Abstract
Pediatric Anthropomorphic Test Devices (ATD) provide a reasonable approximation predicting maximum head excursion. However, the exact trajectory followed by the human head and the flexible human spine cannot be replicated by the stiff spine of ATD. Lack of knowledge on pediatric whole body kinematics during a frontal impact precludes the development of more biofidelic pediatric ATD. In this study, human volunteers (pediatric and adult) were subjected to a non injurious pulse simulating a low speed frontal crash (10 km/h). Three adult Post Mortem Human Subjects (PMHS) tests were performed using an equivalent test setup to that of the volunteers. Each PMHS was also subjected to a high speed test (40 km/h). This paper integrates the results from all these experiments and proposes a method to obtain kinematic corridors for pediatric occupants in frontal impacts.

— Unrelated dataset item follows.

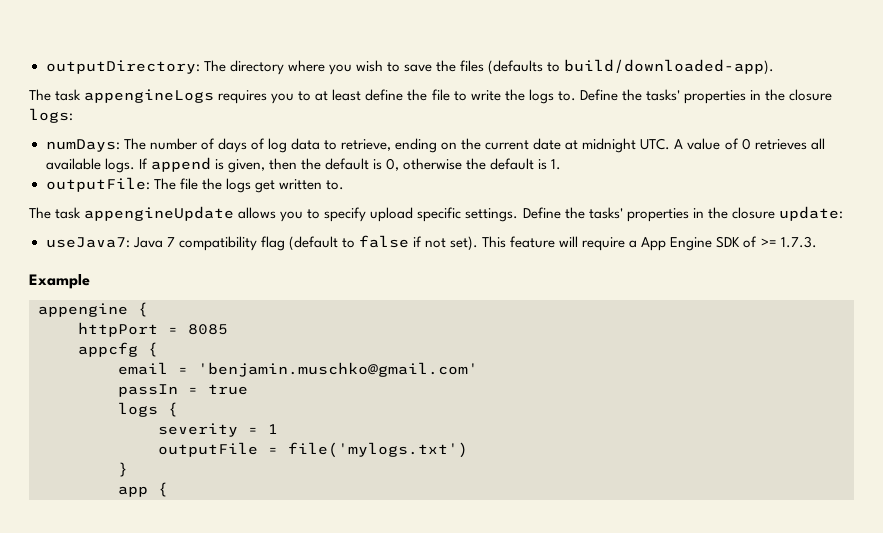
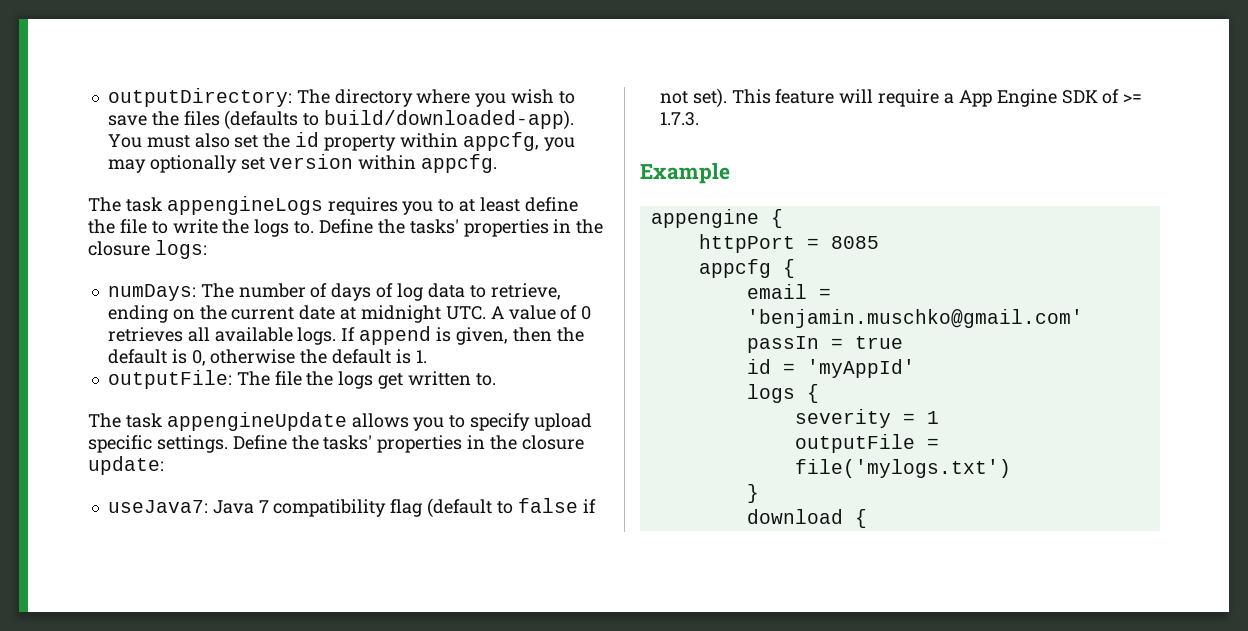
(775, 67) none -> [107,132,575,151] [107,154,498,173] You must also set the id property within appcfg, you may optionally set version within appcfg.
(248, 389) none -> [746,359,915,378] // id = 'myAppId'
[118,486,148,497] app -> [746,509,843,524] download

Youngest volunteer subjects exhibited greater head and spine (cervical and thoracic) translation and rotation than adult subjects. In the cadaveric experiments, the spine showed a marked different behavior depending on the speed of the tests. To account for these differences between pediatric and adult subjects and low and high speed tests, an analytical model consisting on rigid links connected by rotational joints is proposed. The mass and moment of inertia of each link and joint equivalent stiffness can be obtained using optimization. The right set of generalized coordinates leads to a diagonal stiffness matrix. Thus, a scaling factor can be obtained between the effective stiffness of each joint for the different test conditions that incorporates the biomechanical response of children.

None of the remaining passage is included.